La littérature possède ce pouvoir singulier de suspendre le temps, de protéger la mémoire et de lancer un défi éternel à la mort. Cette croyance trouve un écho poignant dans la récente réédition de Ma petite Yvette, un texte introuvable de l'écrivain André Dumas (1874-1943), tombé dans l'oubli depuis des décennies.

Un roman intime et bouleversant

André Dumas, poète, dramaturge et auteur d'essais régionaux, a écrit ce récit à la première personne. Il y dévoile la tendresse déchirante d'un père pour sa fille, Yvette, emportée par la fièvre scarlatine à l'âge de 6 ans. Publié initialement chez Plon en 1922, ce roman poignant avait depuis longtemps disparu des catalogues, son destin scellé par une tragédie supplémentaire.

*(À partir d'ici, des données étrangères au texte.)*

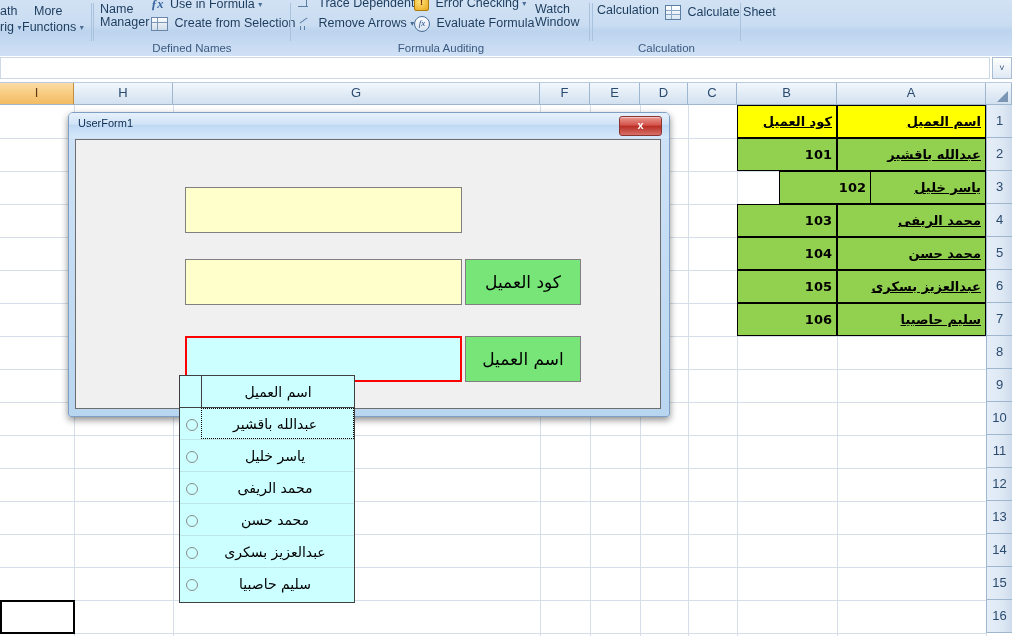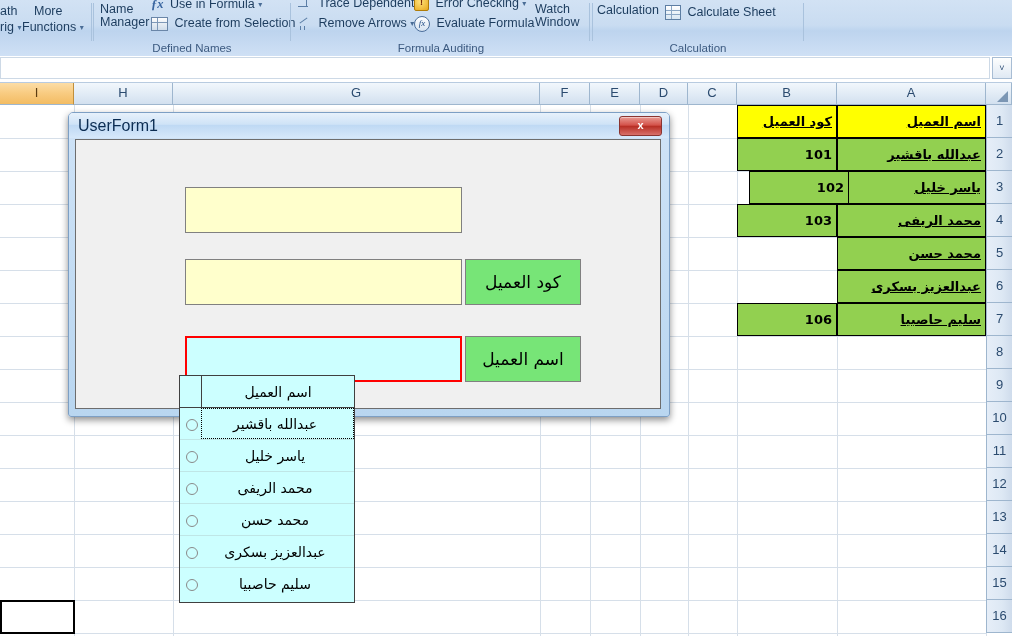--- a/index.html
+++ b/index.html
@@ -276,7 +276,7 @@
     </div>
   </div>
 
-  <div class="rgroup" style="left:592px;width:212px;">
+  <div class="rgroup" style="left:592px;width:149px;">
     <div class="ritem" style="left:5px;top:3px;">Calculation</div>
     <div class="ritem" style="left:5px;top:19px;margin-top:38px;">
       <span>Options</span>

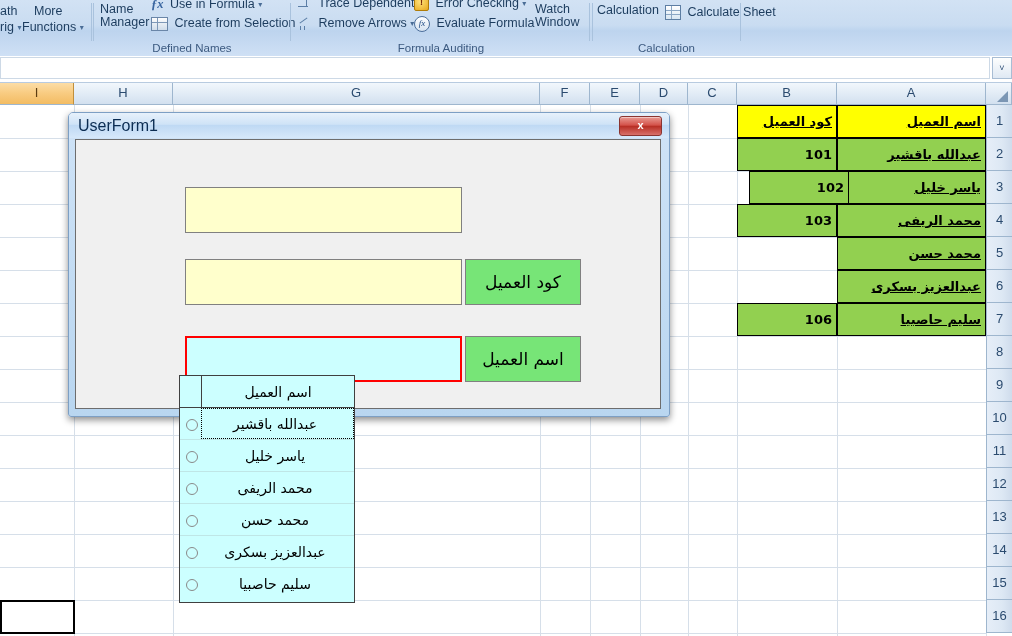--- a/index.html
+++ b/index.html
@@ -138,7 +138,7 @@
     background:linear-gradient(to bottom,#e7f1fb 0%,#cfe3f7 45%,#bfd9f4 50%,#d6e8fa 100%);
   }
   #uf-title-text{
-    position:absolute;left:9px;top:4px;font-size:16px;color:#0b2c52;
+    position:absolute;left:9px;top:4px;font-size:11px;color:#0b2c52;
   }
   #uf-close{
     position:absolute;right:7px;top:3px;width:41px;height:18px;

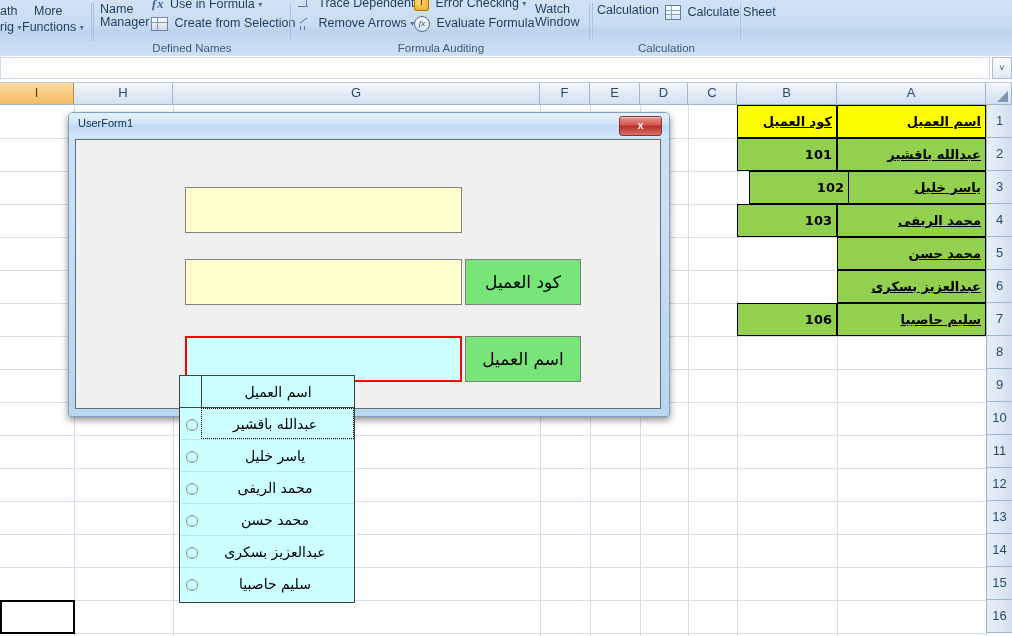--- a/index.html
+++ b/index.html
@@ -370,7 +370,7 @@
 
   <div class="cell yellow rtl" style="left:737px;top:0;width:100px;height:33px;">كود العميل</div>
   <div class="cell green num" style="left:737px;top:33px;width:100px;height:33px;">101</div>
-  <div class="cell green num" style="left:749px;top:66px;width:100px;height:33px;">102</div>
+  <div class="cell green num" style="left:779px;top:66px;width:92px;height:33px;">102</div>
   <div class="cell green num" style="left:737px;top:99px;width:100px;height:33px;">103</div>
   <div class="cell green num" style="left:737px;top:198px;width:100px;height:33px;">106</div>
 

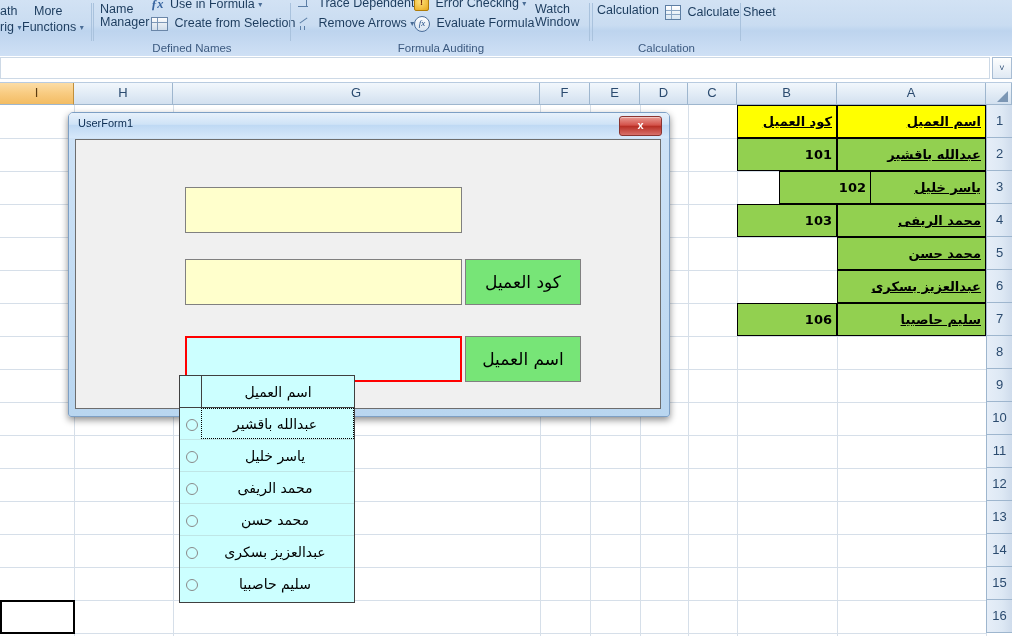--- a/index.html
+++ b/index.html
@@ -372,6 +372,7 @@
   <div class="cell green num" style="left:737px;top:33px;width:100px;height:33px;">101</div>
   <div class="cell green num" style="left:779px;top:66px;width:92px;height:33px;">102</div>
   <div class="cell green num" style="left:737px;top:99px;width:100px;height:33px;">103</div>
+  <div class="cell green num" style="left:737px;top:132px;width:100px;height:33px;">104</div>
   <div class="cell green num" style="left:737px;top:198px;width:100px;height:33px;">106</div>
 
   <div id="active-cell" style="left:0;top:495px;width:75px;height:34px;"></div>

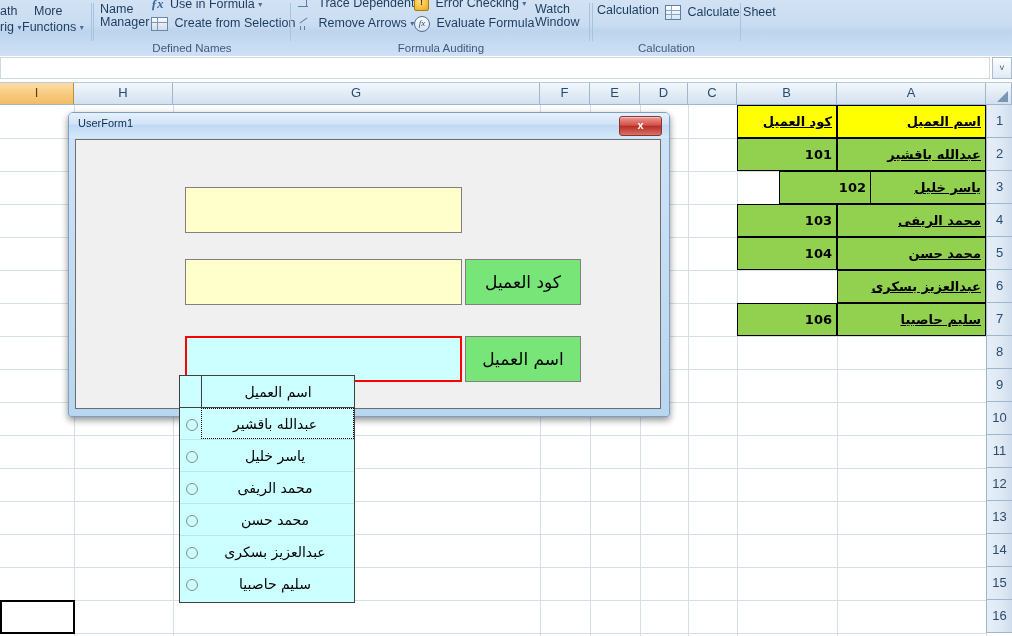--- a/index.html
+++ b/index.html
@@ -373,6 +373,7 @@
   <div class="cell green num" style="left:779px;top:66px;width:92px;height:33px;">102</div>
   <div class="cell green num" style="left:737px;top:99px;width:100px;height:33px;">103</div>
   <div class="cell green num" style="left:737px;top:132px;width:100px;height:33px;">104</div>
+  <div class="cell green num" style="left:737px;top:165px;width:100px;height:33px;">105</div>
   <div class="cell green num" style="left:737px;top:198px;width:100px;height:33px;">106</div>
 
   <div id="active-cell" style="left:0;top:495px;width:75px;height:34px;"></div>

Une renaissance miraculeuse

Les derniers exemplaires de Ma petite Yvette ont été détruits en 1990 dans l'incendie de l'entrepôt où ils étaient conservés, semblant condamner l'œuvre à un oubli définitif. Pourtant, la maison d'édition J'ai lu vient de le rééditer, offrant une nouvelle vie à ce trésor littéraire. Amélie Pascal, directrice éditoriale chez J'ai lu, souligne l'émotion de cette renaissance : « La redécouverte de ce livre s'est accompagnée d'une histoire étonnamment romanesque, faisant de sa publication un événement particulièrement touchant. »

Cette réédition, disponible en format papier à 8 euros et en numérique au même prix, avec une préface d'Hélène Greiche, permet aux lecteurs contemporains de redécouvrir la prose sensible d'André Dumas. À travers 256 pages, Ma petite Yvette incarne la puissance de l'écriture à préserver les souvenirs contre l'effacement du temps, rappelant que la littérature peut, en effet, suspendre le cours des choses et honorer la mémoire des disparus.